───── SUPPLIED DATA
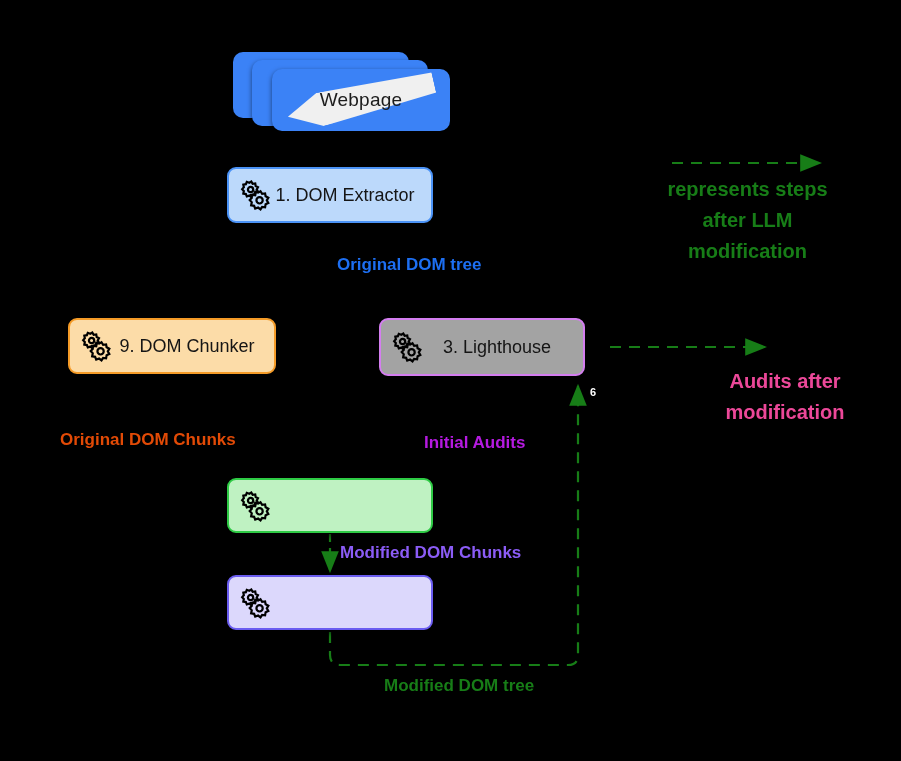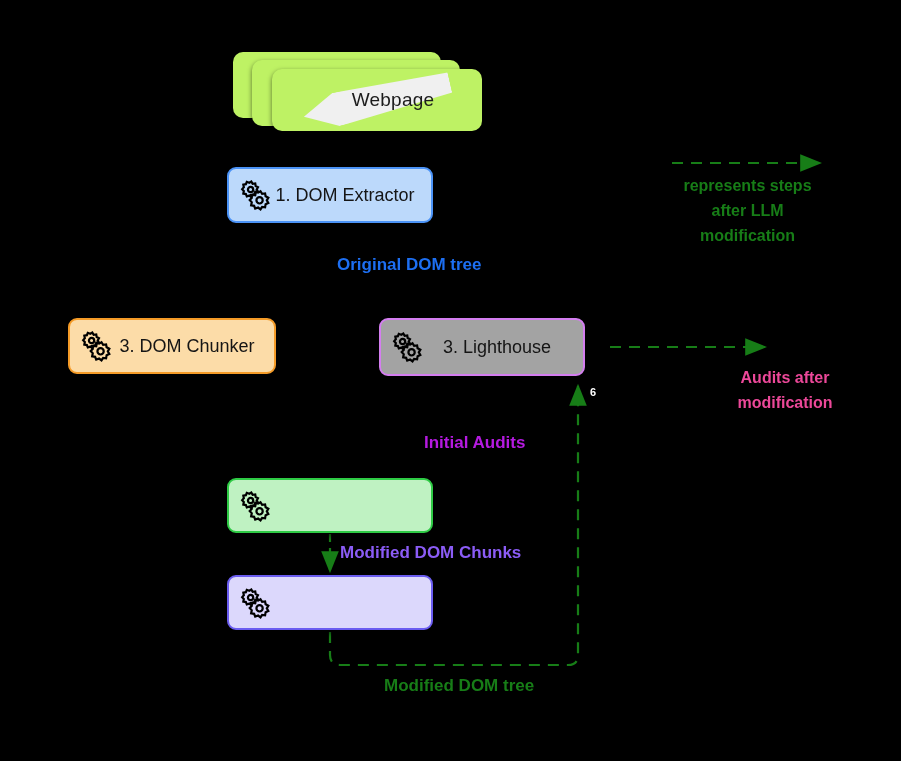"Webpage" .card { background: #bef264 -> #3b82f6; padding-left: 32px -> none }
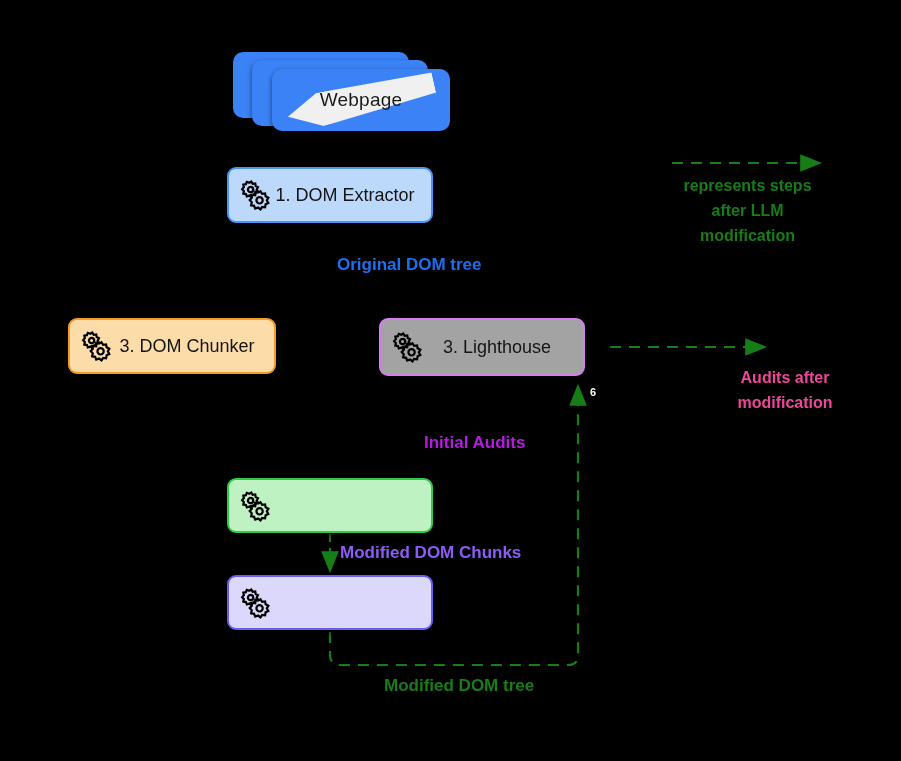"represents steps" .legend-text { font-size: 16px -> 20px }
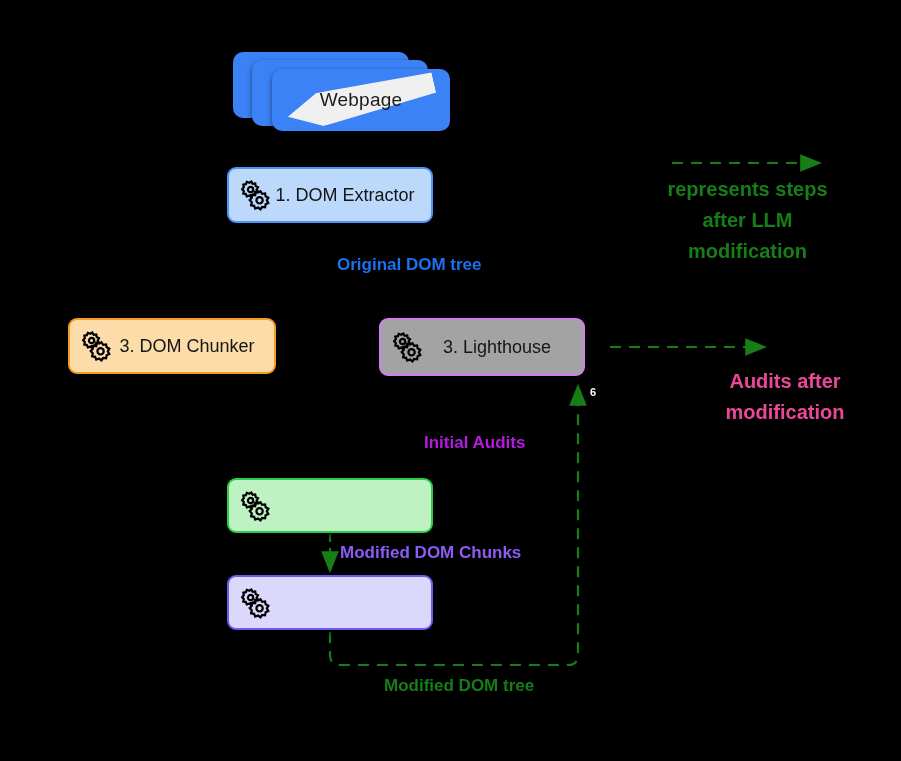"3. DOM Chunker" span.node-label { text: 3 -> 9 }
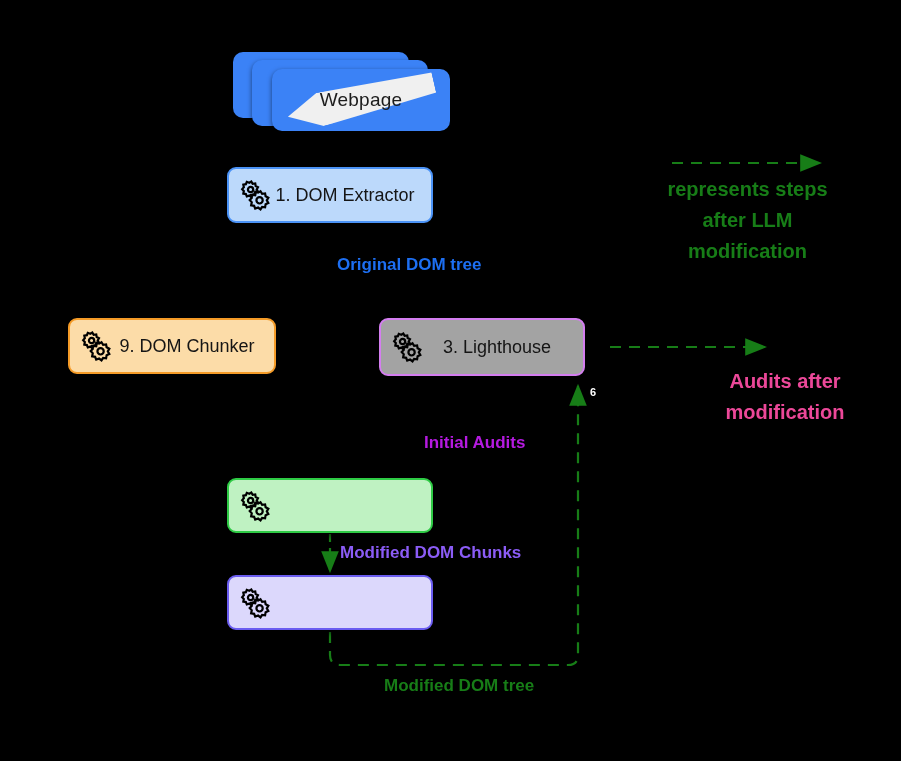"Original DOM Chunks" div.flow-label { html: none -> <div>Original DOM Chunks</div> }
──────────
───── SUPPLIED DATA
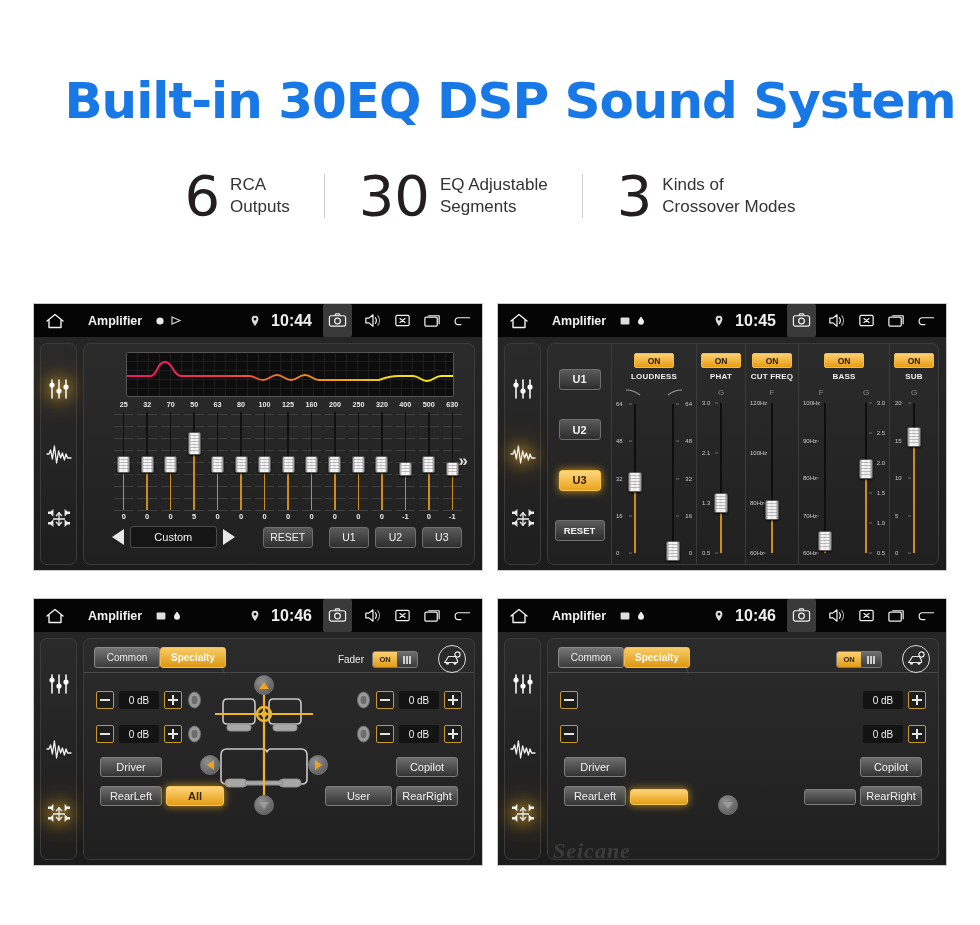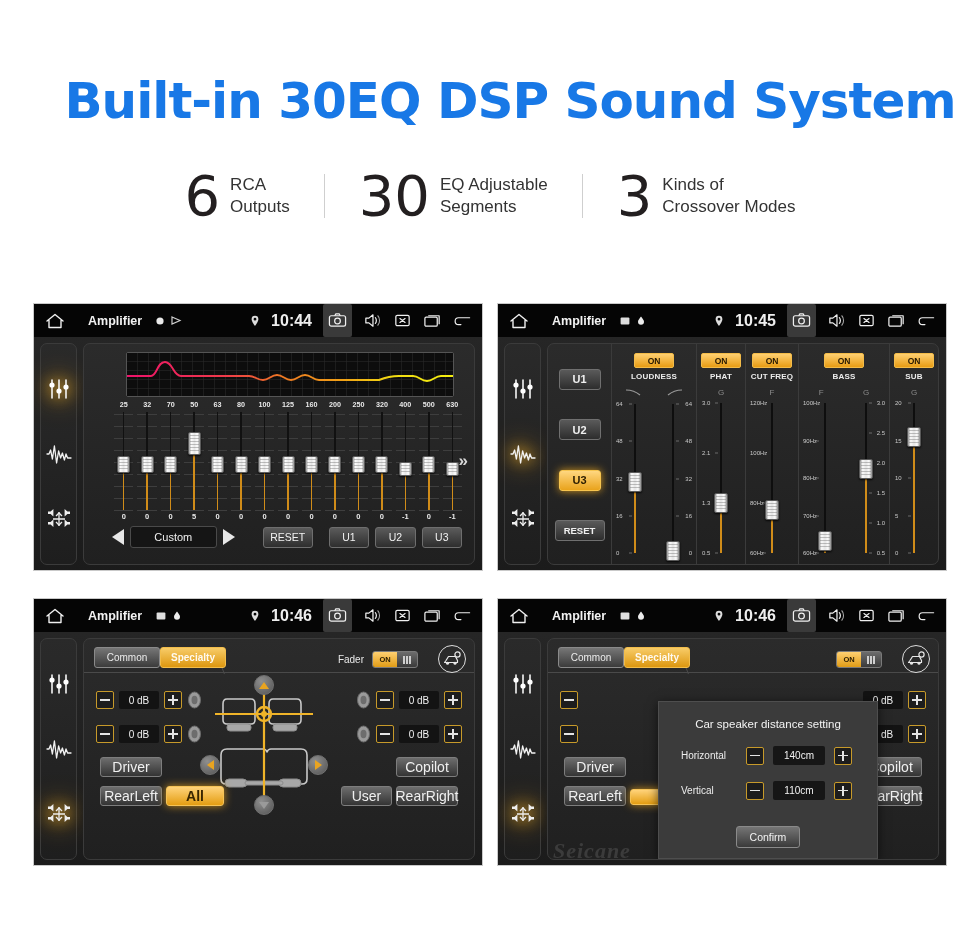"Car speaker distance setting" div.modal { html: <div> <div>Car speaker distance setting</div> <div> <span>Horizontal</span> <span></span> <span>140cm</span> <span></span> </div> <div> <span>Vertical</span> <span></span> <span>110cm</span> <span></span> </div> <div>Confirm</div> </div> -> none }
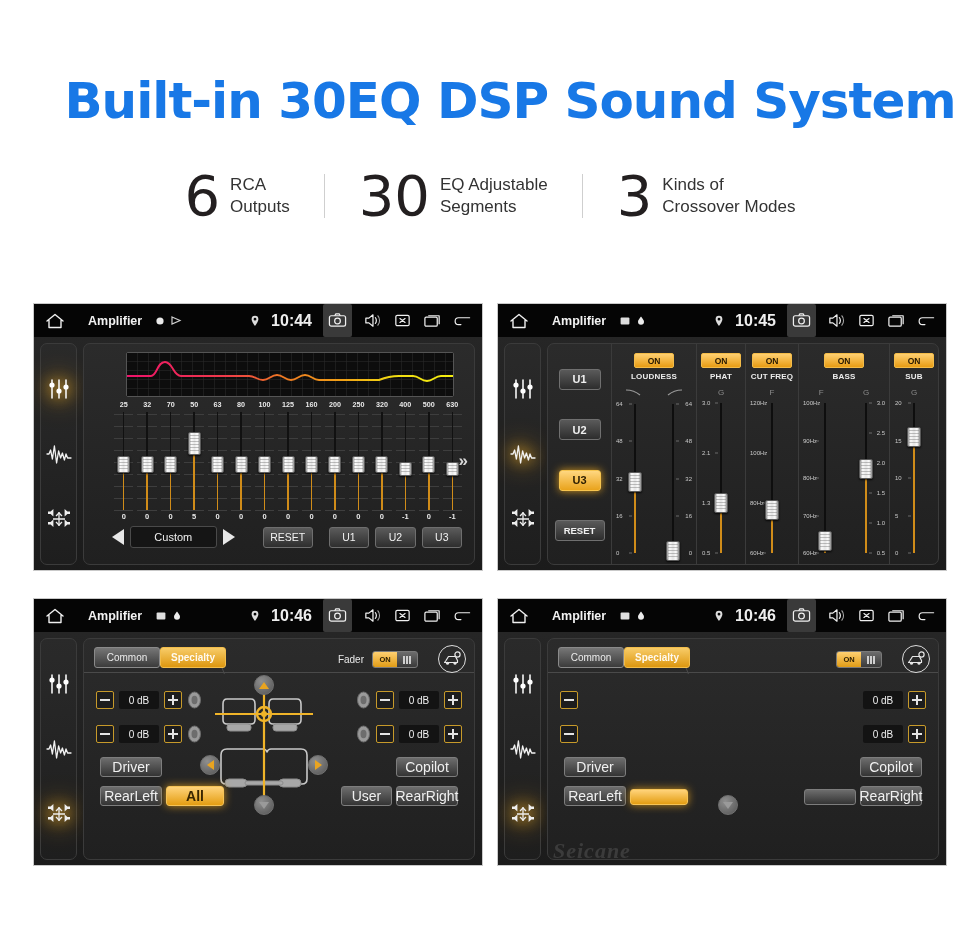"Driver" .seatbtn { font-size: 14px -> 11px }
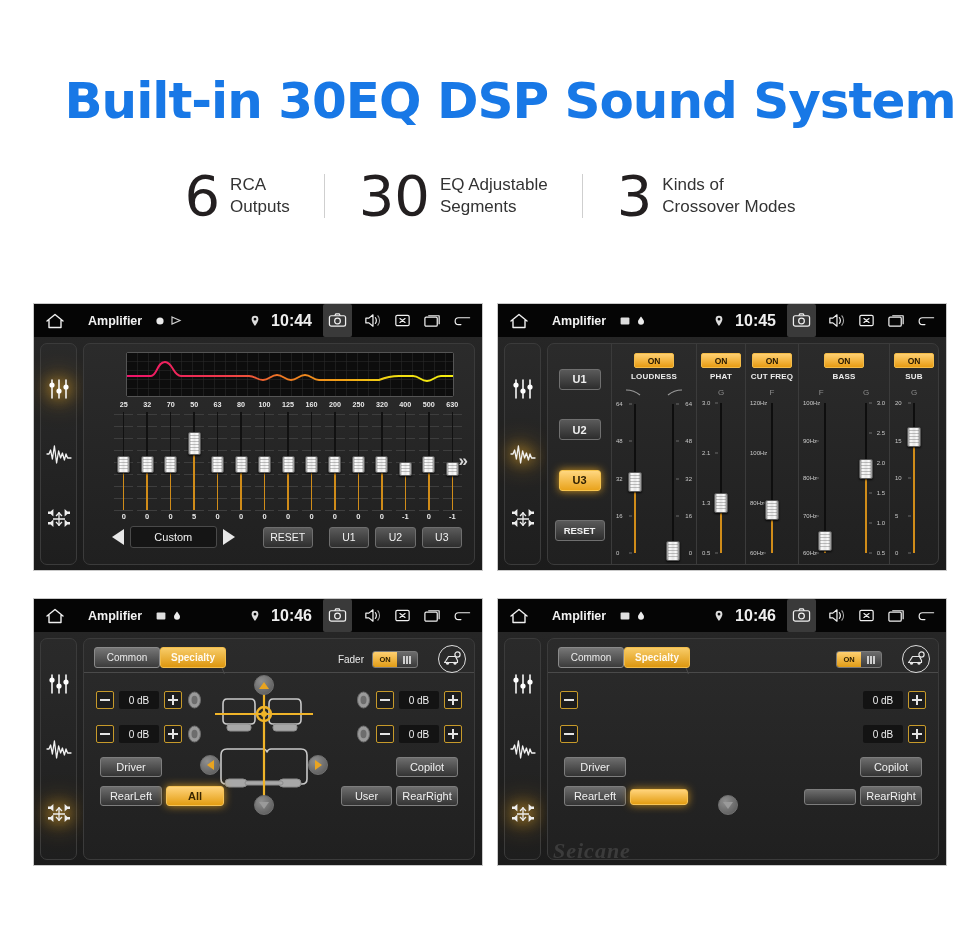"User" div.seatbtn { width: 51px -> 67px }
──────────
GOAL OF THE EXERCISE = Output should consist of the lines above from the one with "text: 3 -> 9" down to the one with "html: none ->", exact and without pictures.

PROBLEM SOLUTION =
"3. DOM Chunker" span.node-label { text: 3 -> 9 }
"Original DOM Chunks" div.flow-label { html: none -> <div>Original DOM Chunks</div> }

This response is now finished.